Various research papers, e.g. Application-level virtual memory.

Equipment: Unix workstation.
Recommended tools: Unix, C, GNU C compiler.
Suitability: This is a research-level project with enormous potential scope. The basic prerequisites are 1) insight into performance, architecture and applications issues, 2) the practical ability to get complicated software to do what you want, and the imagination and clarity of thought to design good experiments.
C Compiler back-end generating Java Byte Code by Dr. Paul Kelly

C Compiler back-end generating Java Byte Code

Idea: Modify the Gnu C compiler (which is designed to be easily retargeted) to generate code for the Java Virtual Machine.
Motivation: To run as an applet in a web browser like Mosaic, a program must be compiled into Java byte code; at the moment, the only way to get Java byte code is to write your program in Java and compile it. The idea of this project is to translate C into Java byte code - so all kinds of ordinary C applications can be downloaded as Java applets.
The tricky bits:
- The Java virtual machine is designed to be strongly typed, so you need to figure out how C's weakly-typed mechanisms will fit.
- C programs need to interface with the broswer. A simple terminal interface would do for a start but what you really need is X-windows...
The job:
- Design how C is to be mapped into the JVM, and prototype your proposal by translating by hand.
- Figure out how gcc is designed to make it easy to generate code for a new machine, and experiment. Start by generating a readable assembler code.
- Translate assembler into binary (e.g. using the Gnu assembler gas).
- Build support code
- Try porting some substantial applications
Reading:
See the Java Virtual Machine specification, and Tim Wilkinson's Kaffe interpreter.
Equipment: Unix workstation.
Recommended tools: Unix, C/C++, gcc, kaffe.
Suitability: This is a research-level project with enormous potential scope. The basic prerequisites are 1) insight into performance, architecture and applications issues, 2) the practical ability to get complicated software to do what you want, and the imagination and clarity of thought to design good experiments.
Compiler for Skeleton-based Parallel Programming Dr. Paul Kelly

Compiler for Skeleton-based Parallel Programming

The goal of this project is to write a compiler which automatically re-tunes a parallel program when it is ported to a new parallel machine.
"Skeletons" are what make this possible. Skeletons encourage structured parallel programming, in which a parallel program is built from ready-made components for which efficient implementations are known to exist. These components may be ordinary parallel operations, or, more interestingly, they may be "skeletons" which can be filled in with user-code. The main issue in building a compiler is to use analytical performance models of the different skeletons used in a program in order to find the most efficient allocation of resources.
Background: A fundamental problem in parallel programming is that the way one part of the program should be parallelised can depend on the parallelism in the rest of the program.
- Example: Matrix multiply: The way an input array is distributed may determine how a parallel matrix multiply should be implemented, and may influence the distribution, in turn, of the result.
- Example: Poisson solver: suppose one part of a program finds the heat flow in a 2-D region, and a second part tests whether all points in the region satisfy some convergence test. We could allocate a square array of processors to solve for the heat flow, and a tree of processors to compute the convergence test. In reality, however, this may not be the most efficient allocation of resources. It's likely that it would be more efficient to allocate all the processors to solving for the heat flow, and to use the same processors to do the (relatively fast) convergence testing.
The idea of skeletons is to get the programmer to write the program so that as much of the application's parallelism as possible is exposed in the form of calls to standard parallel operations/skeletons. Then the compiler's job is to decide how each parallel operation should be implemented (in parallel, sequentially, using which parallel implementation "template"), and, if in parallel, how data structures should be distributed and how processors should be allocated to the different parallel activities.
To do this, the compiler must have an estimate of the execution time for each user-provided code fragment (written in C for example).
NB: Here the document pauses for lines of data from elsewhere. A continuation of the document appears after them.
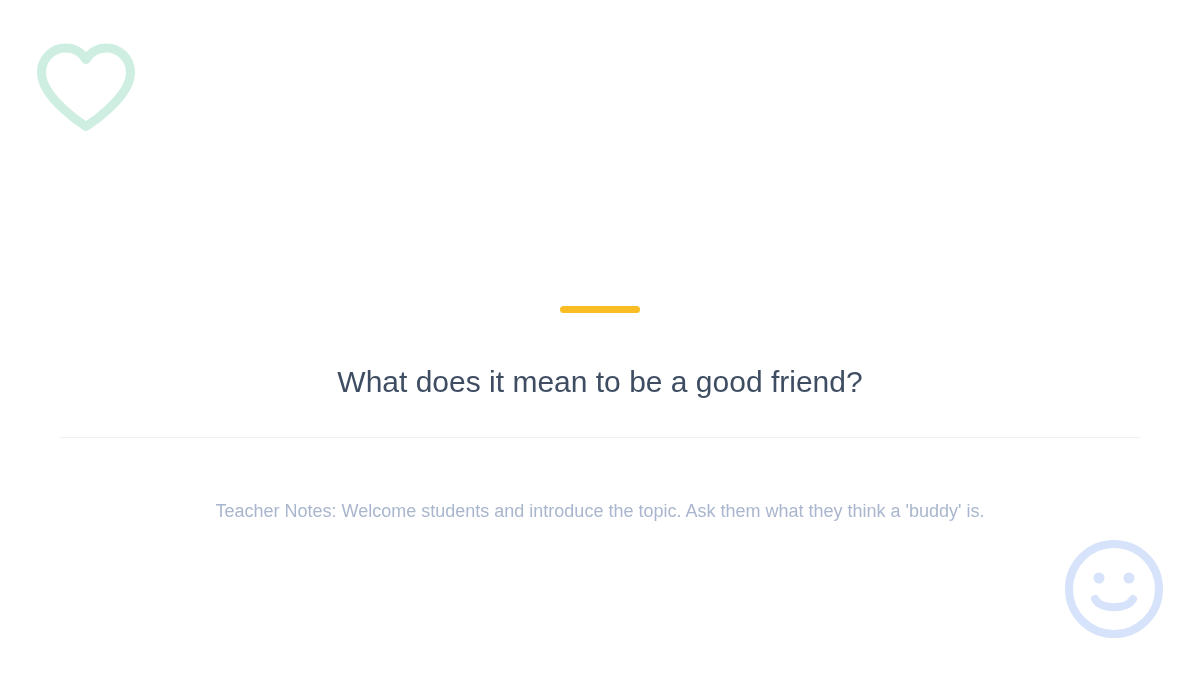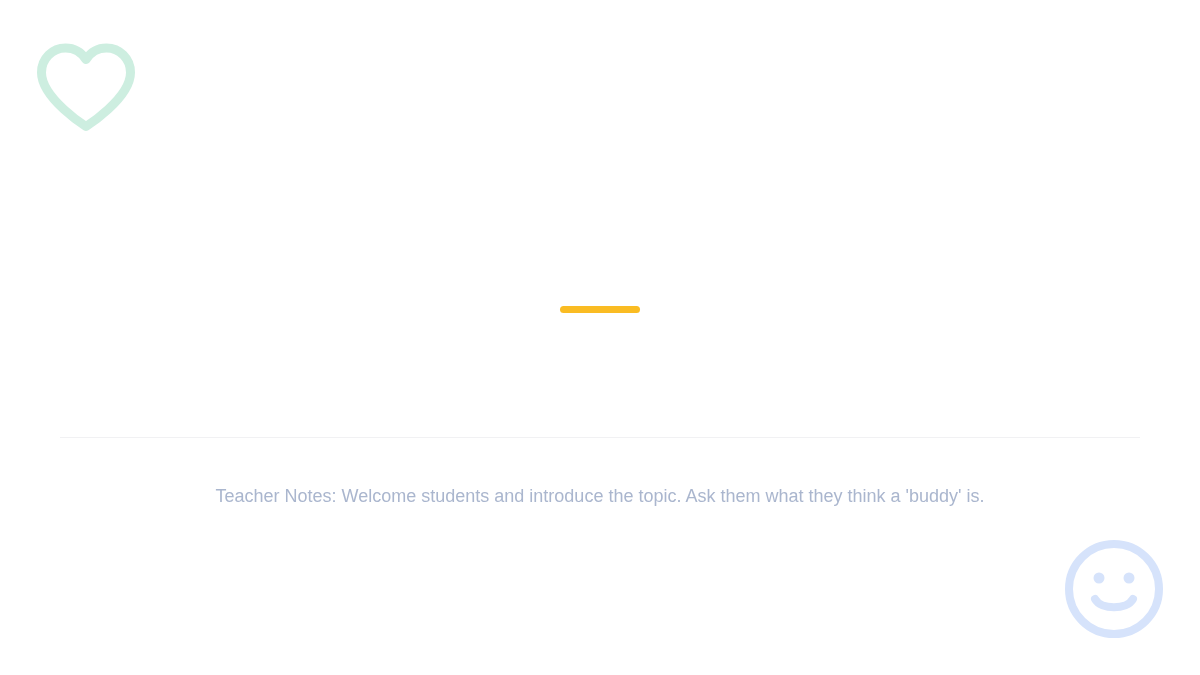--- a/index.html
+++ b/index.html
@@ -131,6 +131,7 @@
 
   <div class="accent-bar"></div>
 
+  <h2 class="subtitle">What does it mean to be a good friend?</h2>
 
   <div class="divider-rule"></div>
 

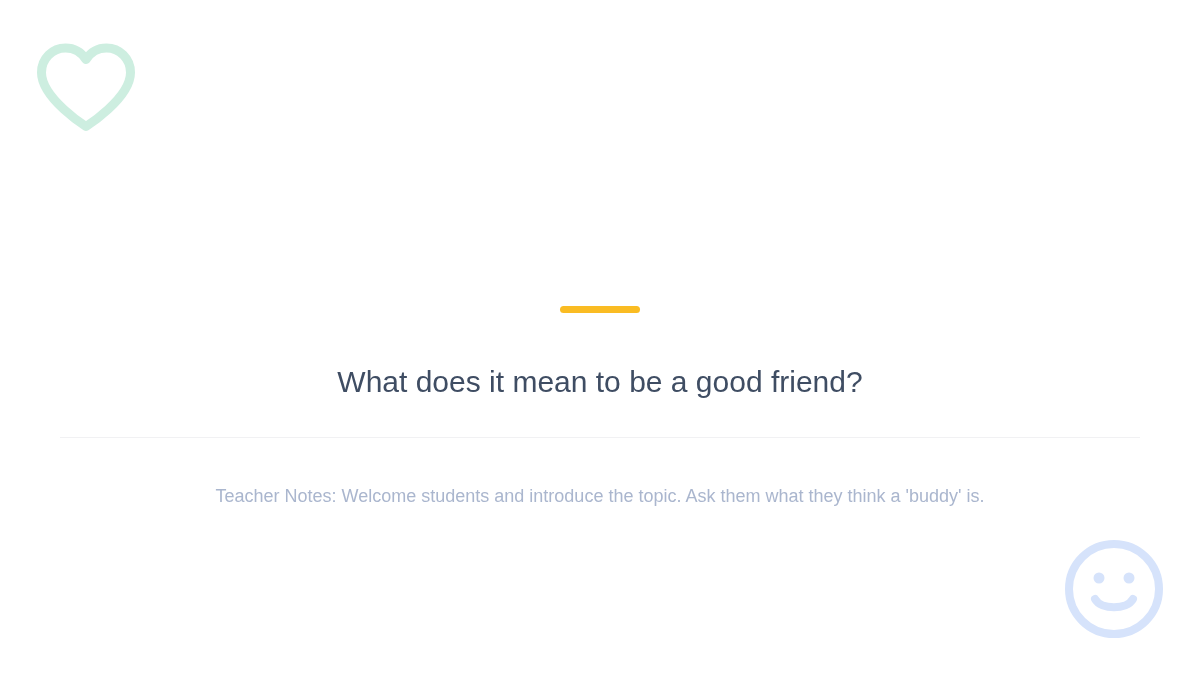--- a/index.html
+++ b/index.html
@@ -91,7 +91,7 @@
 
   .teacher-notes {
     position: absolute;
-    top: 465px;
+    top: 480px;
     left: 0;
     width: 1200px;
     text-align: center;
It should also have a performance model of how each skeleton's implementation template performs on the given target architecture.
The job:
1. Design/select an input language. Although we should discuss it, I think the "SCL" language proposed by John Darlington and co (see "Reading" below) would be more-or-less suitable, perhaps in simplified form. This is a data-parallel functional language which allows fragments of C to be included (actually I think I prefer an imperative language with expressions which can use the full power of a functional language).
2. Write/find a small set of example programs to use to evaluate your work. Identify the minimum set of SCL operations needed to run them.
3. For each of your SCL operations, design a parallel implementation scheme (called a "template") and write down a simple mathematical model of its expected performance. For some skeletons, it may make sense to have several different templates for different situations, but don't worry about that yet.
4. Using the MPI (Message Passing Interface) standard for portable parallel programming, built quick and simple implementations of your templates. Do some performance analysis to get parameters for your performance models.
5. You should now be able to translate your example programs into implementations by hand, so you can get some results.
6. Write an automatic translator to translate SCL into a C program which calls templates and user code fragments appropriately (note that you need to add monitoring code to gather execution times for C fragments).
7. Add a resource allocation phase to your compiler. It should build a representation of the combined performance of the complete system, and should then use simple heuristics to make resource allocations which minimise the expected execution time.
8. Evaluate your work by studying the performance of your system on your chosen benchmarks.
Reading:
- {Fortran} {90D/HPF} Compiler for Distributed-Memory {MIMD} Computers: design, implementation and performance results by Zeki Bozkus, Alok Choudhary, Geoffrey Fox, Tomasz Haupt, Sanjay Ranka". In Proceedings, Supercomputing'93.
- A methodology For the Development and the Support of Massively Parallel Programs M Danelutto, R {Di Meglio}, S Orlando, S Pelagatti and M Vanneschi. Future Generation Computer Systems Vol.8, pp205--220 (Aug 1992).
- Parallel Implementation of FP using a Template-based Approach Marco Danelutto and Susanna Pelagatti, University of Pisa.
- Parallel Skeletons for Structured Composition John Darlington, Yike Guo, Wing To and Jin Yang. In Fifth ACM SIGPLAN Symposium on Principles and Practice of Parallel Programming (PPOPP), July 1995.
Equipment: Unix workstation, Fujitsu AP1000.
Recommended tools: Unix, C or C++, MPI (Message Passing Interface).
Suitability: This is a challenging research-level project. The basic prerequisites are 1) basic compiler-writing skills, 2) insight into performance, architecture and applications issues, 3) some aptitude for manipulating analytical performance models (we're not talking about complicated maths here).
Compiling short-word arithmetic by Dr. Paul Kelly

Compiling short-word arithmetic

Idea: A number of important performance-critical applications are characterised by the need for short-word arithmetic. These applications are poorly-served by existing compiler technology and, to some extent, CPU architectures. For example, although processors with 64-bit data paths and arithmetic units are now commonly available, it is very hard to use them to process eight 1-byte fixed-point numbers in parallel. Even when it is possible, the source code is very complex and machine-dependent.
The idea of this project is to study compilation techniques, language design issues, and architectural features to support simple, portable programming of such applications which achieves the performance potential of wide data paths.
Motivation: Examples of application areas where high-performance short-word operations are important include:
- Compression, decompression (e.g. for video-on-demand, digital cameras, solid-state Walkmen).
- Control systems (e.g. for engine management, robot attitude control, etc.)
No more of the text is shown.